YOUR TASK: Reproduce exactly the stretch of lines running from the line with "Handgrondboor voor nette" to the end of the entries below.

(Beginning of PROVIDED ENTRIES)

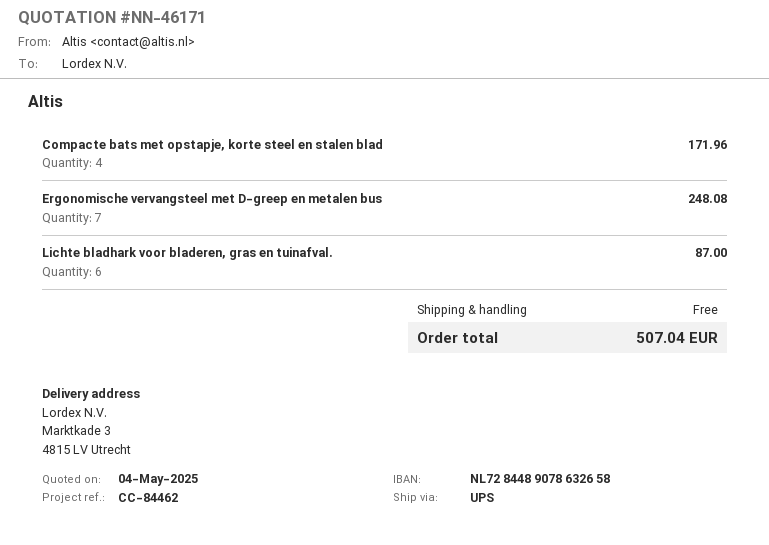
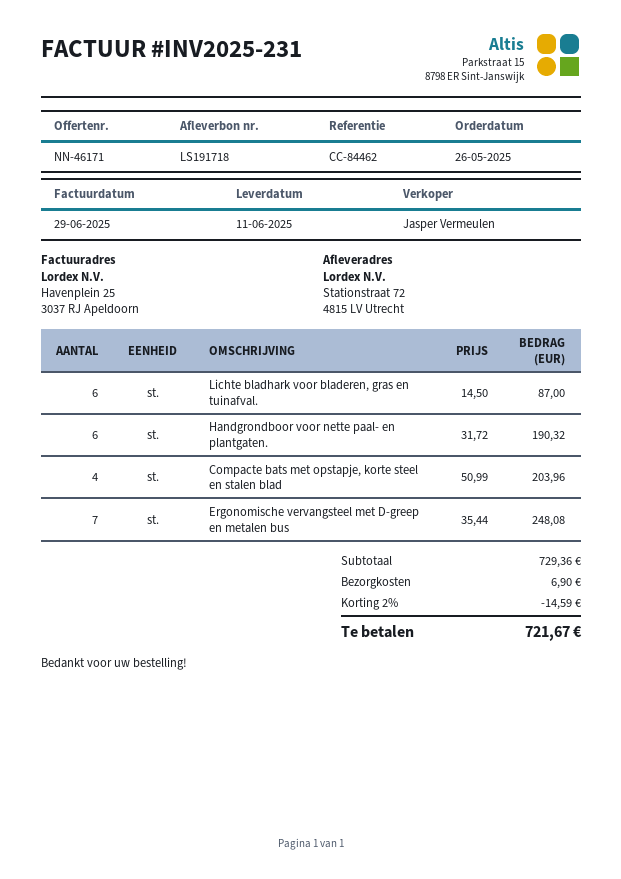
ship to: Marktkade 3, 4815 LV Utrecht -> Stationstraat 72, 4815 LV Utrecht
Compacte bats met opstapje, korte steel en stalen blad: 4 for 171.96 -> 4 for 203.96
Handgrondboor voor nette paal- en plantgaten.: none -> 6 for 190.32
discount: none -> 2% = 14.59
shipping: 0.00 -> 6.90
total: 507.04 -> 721.67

(End of PROVIDED ENTRIES)

FINAL ANSWER:
Handgrondboor voor nette paal- en plantgaten.: none -> 6 for 190.32
discount: none -> 2% = 14.59
shipping: 0.00 -> 6.90
total: 507.04 -> 721.67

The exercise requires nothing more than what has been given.